## WHAT YOU SHOULD DO:
Below is a listing; repeat exactly the lines from the one containing "tax: 14938.97 -> 30410.82" to the one containing "total: 3502.12 -> 1776.54", both included.

## DATASET RECORDS:
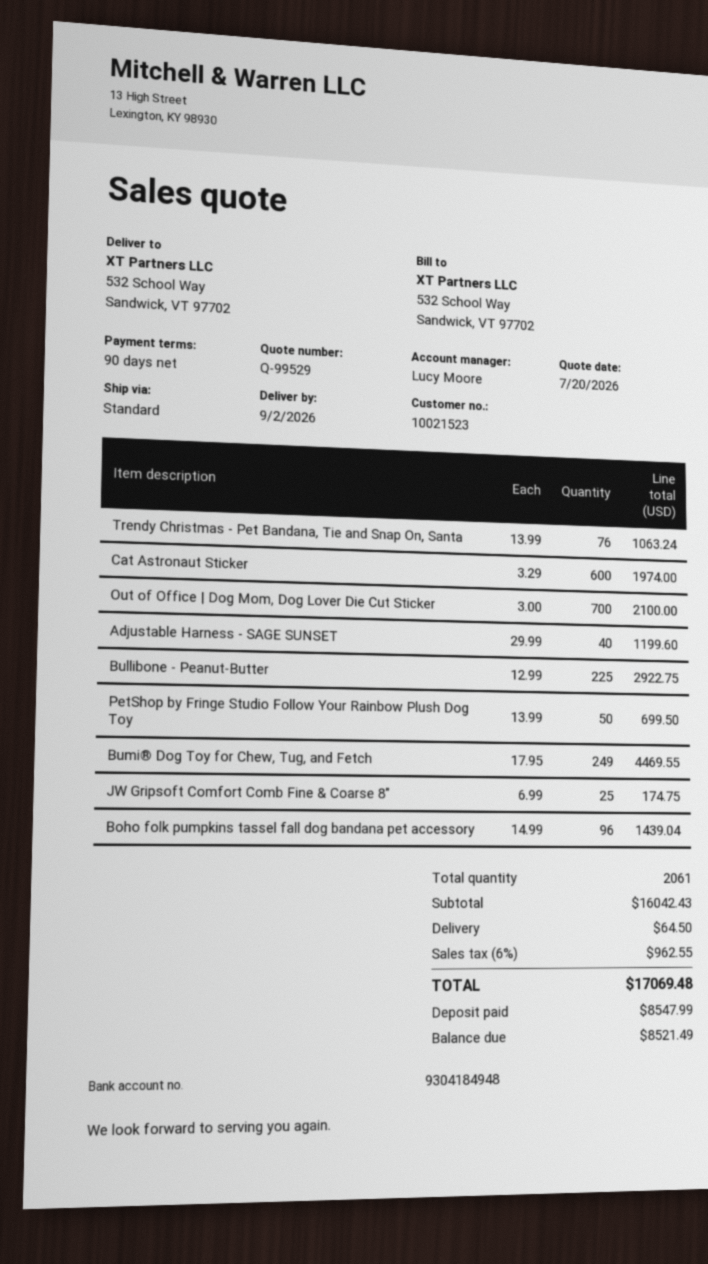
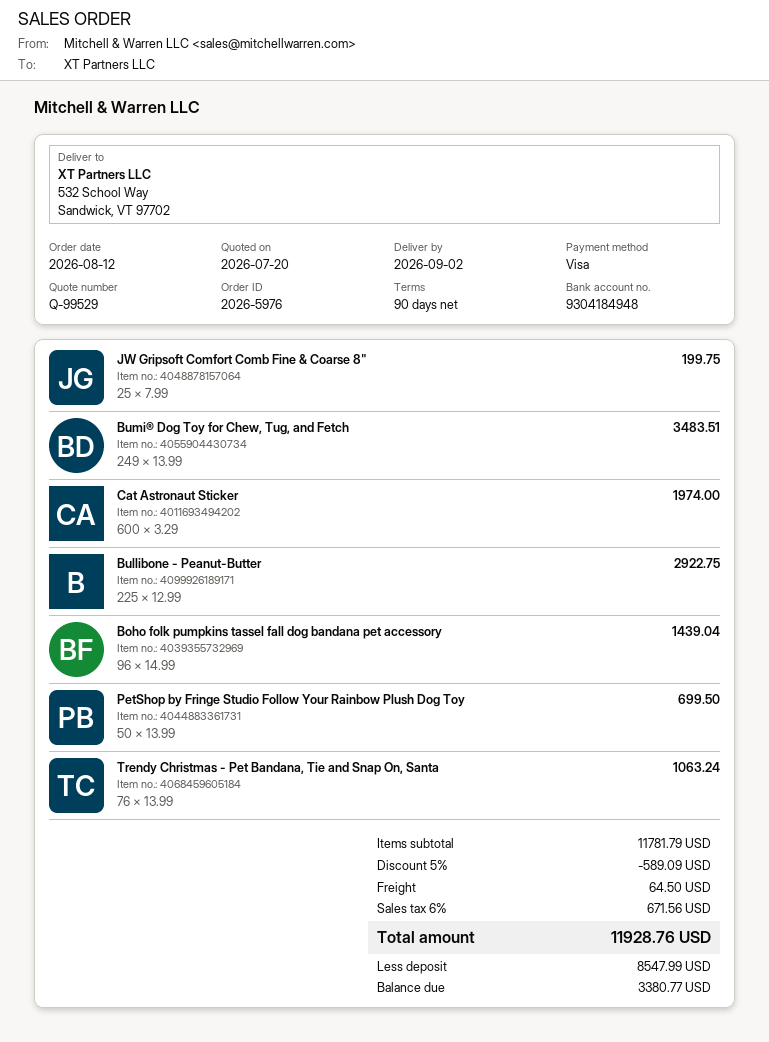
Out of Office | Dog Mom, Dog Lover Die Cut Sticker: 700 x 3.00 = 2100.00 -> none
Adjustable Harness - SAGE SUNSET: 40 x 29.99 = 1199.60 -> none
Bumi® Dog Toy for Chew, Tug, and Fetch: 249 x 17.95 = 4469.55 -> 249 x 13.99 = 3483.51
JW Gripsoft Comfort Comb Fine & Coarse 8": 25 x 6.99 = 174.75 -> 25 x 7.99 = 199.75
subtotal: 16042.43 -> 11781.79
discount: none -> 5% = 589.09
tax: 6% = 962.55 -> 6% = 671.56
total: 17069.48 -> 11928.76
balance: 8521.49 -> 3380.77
...
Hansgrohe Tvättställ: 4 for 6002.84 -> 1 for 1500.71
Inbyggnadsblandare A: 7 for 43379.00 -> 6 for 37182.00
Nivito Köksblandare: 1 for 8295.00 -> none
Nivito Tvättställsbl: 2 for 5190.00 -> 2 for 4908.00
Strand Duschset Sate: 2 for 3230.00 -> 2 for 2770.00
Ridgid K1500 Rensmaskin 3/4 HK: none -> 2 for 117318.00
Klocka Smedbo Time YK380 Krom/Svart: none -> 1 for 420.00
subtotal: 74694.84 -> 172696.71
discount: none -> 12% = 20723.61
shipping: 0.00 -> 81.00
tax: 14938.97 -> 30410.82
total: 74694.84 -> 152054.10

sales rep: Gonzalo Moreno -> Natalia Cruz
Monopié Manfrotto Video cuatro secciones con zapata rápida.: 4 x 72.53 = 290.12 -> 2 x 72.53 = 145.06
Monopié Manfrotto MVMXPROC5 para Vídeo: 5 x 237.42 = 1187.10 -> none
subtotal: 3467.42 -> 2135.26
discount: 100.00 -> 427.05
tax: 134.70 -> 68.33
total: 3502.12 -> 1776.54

## ANSWER SPACE:
tax: 14938.97 -> 30410.82
total: 74694.84 -> 152054.10

sales rep: Gonzalo Moreno -> Natalia Cruz
Monopié Manfrotto Video cuatro secciones con zapata rápida.: 4 x 72.53 = 290.12 -> 2 x 72.53 = 145.06
Monopié Manfrotto MVMXPROC5 para Vídeo: 5 x 237.42 = 1187.10 -> none
subtotal: 3467.42 -> 2135.26
discount: 100.00 -> 427.05
tax: 134.70 -> 68.33
total: 3502.12 -> 1776.54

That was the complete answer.